■ Exercise prompt ■
Each line from the one that has "shipping: 20.91 -> 3.94" through the end of the entries below must be written out exactly; leave out all other lines.

[Revision tracking records]
*** Block opens ***

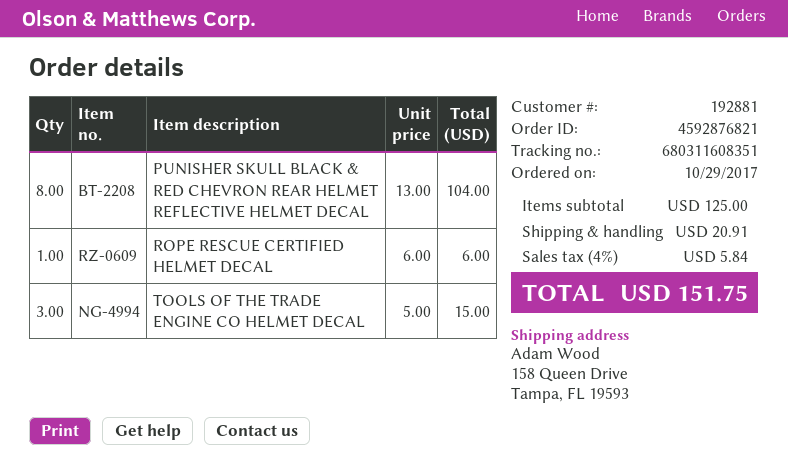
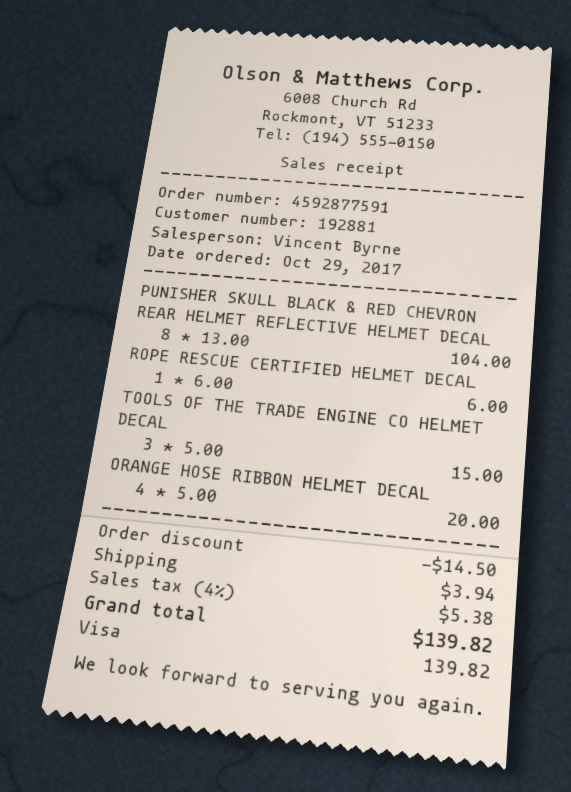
order number: 4592876821 -> 4592877591
ORANGE HOSE RIBBON HELMET DECAL: none -> 4 x 5.00 = 20.00
discount: none -> 14.50
shipping: 20.91 -> 3.94
tax: 4% = 5.84 -> 4% = 5.38
total: 151.75 -> 139.82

*** Block closes ***

■ Output of the task ■
shipping: 20.91 -> 3.94
tax: 4% = 5.84 -> 4% = 5.38
total: 151.75 -> 139.82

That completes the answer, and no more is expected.